Pleurer sur la vieillesse et rire d’une mouche noyée : ce « Rosenkavalier » offre presque tout

Un sourire insouciant, une larme salée et parfois en même temps – ce sont bien quelques conditions pour une production réussie de l’opéra de Richard Strauss. Le Cavalier de la Rose (1911) doit se conformer. Spoiler: la nouvelle performance qui peut maintenant être vue à l’Opéra Royal de la Monnaie de Bruxelles répond à bon nombre de ces souhaits – orchestraux même tous.
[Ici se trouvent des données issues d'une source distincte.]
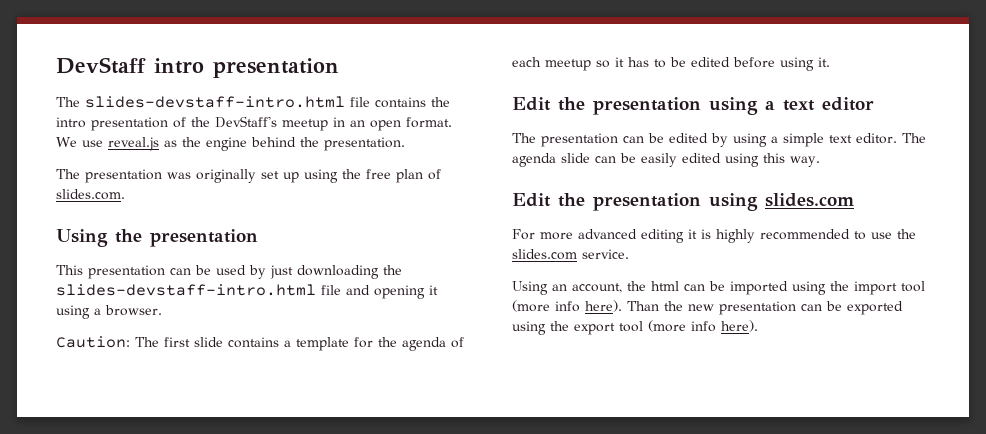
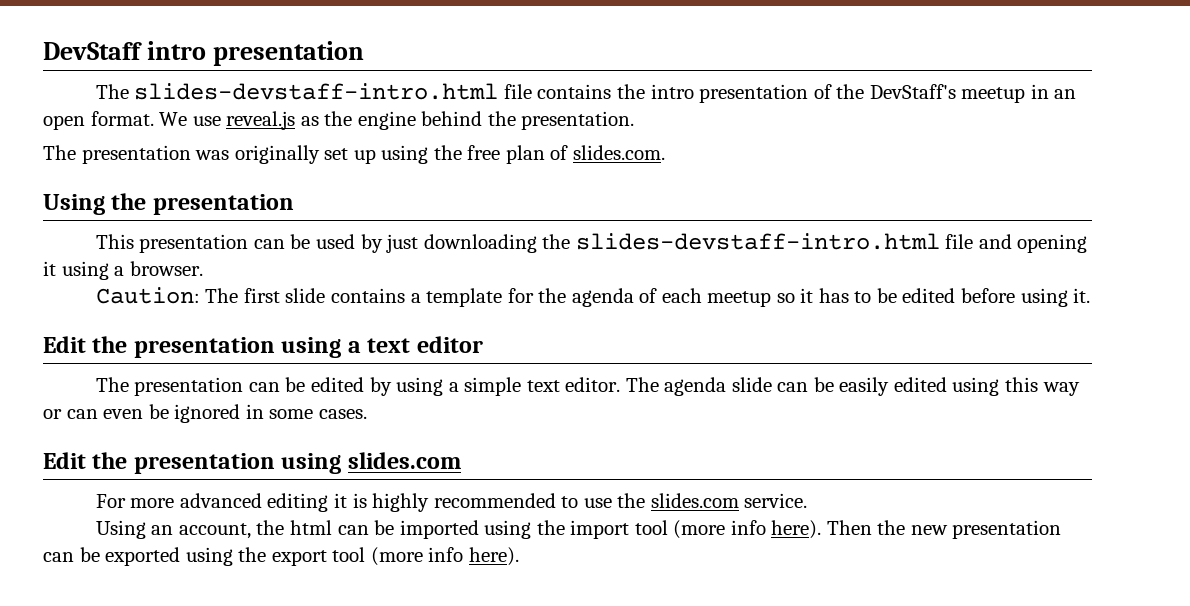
[790,156,820,167] way. -> [1042,382,1080,396] [43,404,367,423] way or can even be ignored in some cases.
[627,301,659,311] Than -> [826,520,872,535] Then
Le Cavalier de la Rose est à la fois une comédie morale et une nouvelle éphémère – avec les génies du librettiste Hugo von Hofmannsthal et du compositeur Strauss comme pères dans ce berceau à bascule. Bref : un maréchal insatisfait, qui souffre de mélancolie éphémère (Maréchalin), trouve du réconfort dans les bras du comte Octave, 17 ans. Ils sont dérangés pendant leur heure de berger par son cousin prolétaire démuni, le baron Ochs, qui annonce des projets de mariage déshonorants avec Sophie (14 ans, père riche). Octavian est peut-être leur « cavalier des roses », l’annonceur distingué des fiançailles. Lors du transfert traditionnel de la rose, le véritable amour s’enflamme entre lui et Sophie, après quoi le vil Ochs doit d’abord être balayé dans une mascarade hilarante avant que le duo d’amour final (« Ist ein Traum ») puisse s’épanouir.

Neige de l’année dernière

Damiano Michieletto, l’un des réalisateurs les plus recherchés du moment, vous fait vous demander comment il parvient à concevoir autant de productions avec tant d’ingéniosité et de succès. Il va trop loin de dire que Der Rosenkavalier est un coup direct, même si le premier acte est sans réserve. La cinquième balle claque parce que Michieletto excelle dans l’humour surréaliste, mais est légèrement moins fort dans les blagues populaires. Là où Strauss et Hofmannsthal font tourner l’or avec le contraste entre l’élégance et le plaisir des sous-vêtements, vous aspirez parfois à moins d’abstraction esthétique, plus de chaos sale. Mais ce n’est qu’un petit défaut sur un grand spectacle.

« Le temps est un phénomène étrange », chante la maréchale, et « où est la neige de l’année dernière ? » Michieletto joue avec cette expérience du temps en montrant la Maréchale sur plusieurs niveaux (trois surfaces de jeu successives : un effet Droste), dans différentes phases de la vie. Derrière la femme adultère entre deux âges, on voit la déception du jeune marié, l’espoir de la jeune fille, la résignation de la vieille. L’effet est parfois carrément émouvant – si ce n’était du fait que Michieletto sèche grossièrement votre joue humide avec absurdisme. Un nain constamment présent et en colère qui lance des corbeaux n’est qu’un exemple parmi tant d’autres. Le décor blanc comme neige de Paolo Fontin est également magnifique, dans lequel les ballons s’élèvent et les flocons de neige tourbillonnent. L’éphémère est partout. Pour ceux qui ne comprennent toujours pas, une armée de tic-tac est mise en place.

Trois grands rôles féminins

Orchestral la performance est un rêve. Du panache viennois, des cordes mélancoliques et des cuivres rebondissants excitants à l’interaction tranchante comme un rasoir entre la boîte et la scène et la commutation rapide entre les ambiances : le chef d’orchestre de la Muntopera Alain Altinoglu (47 ans) est maintenant bien plus grand que son nom et sa renommée modestes. Il sera intéressant de voir où il atterrira après Bruxelles, où son poste de chef se poursuivra jusqu’en 2025.

La basse Matthew Rose est une belle cochonne Baron Ochs, avec une gorgée humide du lait trop gourmand. Les trois grands rôles féminins que chacun rosenkavalier make or break, ont également été excellemment interprétés lors de la première (il y a un deuxième casting). La soprano Sally Matthews est une marschalline riche : porteuse, élégante, vulnérable. La mezzo Michèle Losier est notablement expérimentée dans le rôle pantalon d’Octavian : si on regarde à travers les cils, on croit vraiment qu’il y a là un garçon qui grandit, les gestes encore un peu incertains. Les deux voix s’accordent et se colorent bien avec le beau son d’Ilse Eerens, tout au plus son son est un peu mûr pour la jeune Sophie.

Après leur beau terzet (« So schnell hat sie ihn gar so lieb »), le nain lâche son ballon blanc avec un fou rire terrifiant. Attendez : tout est éphémère, même l’amour.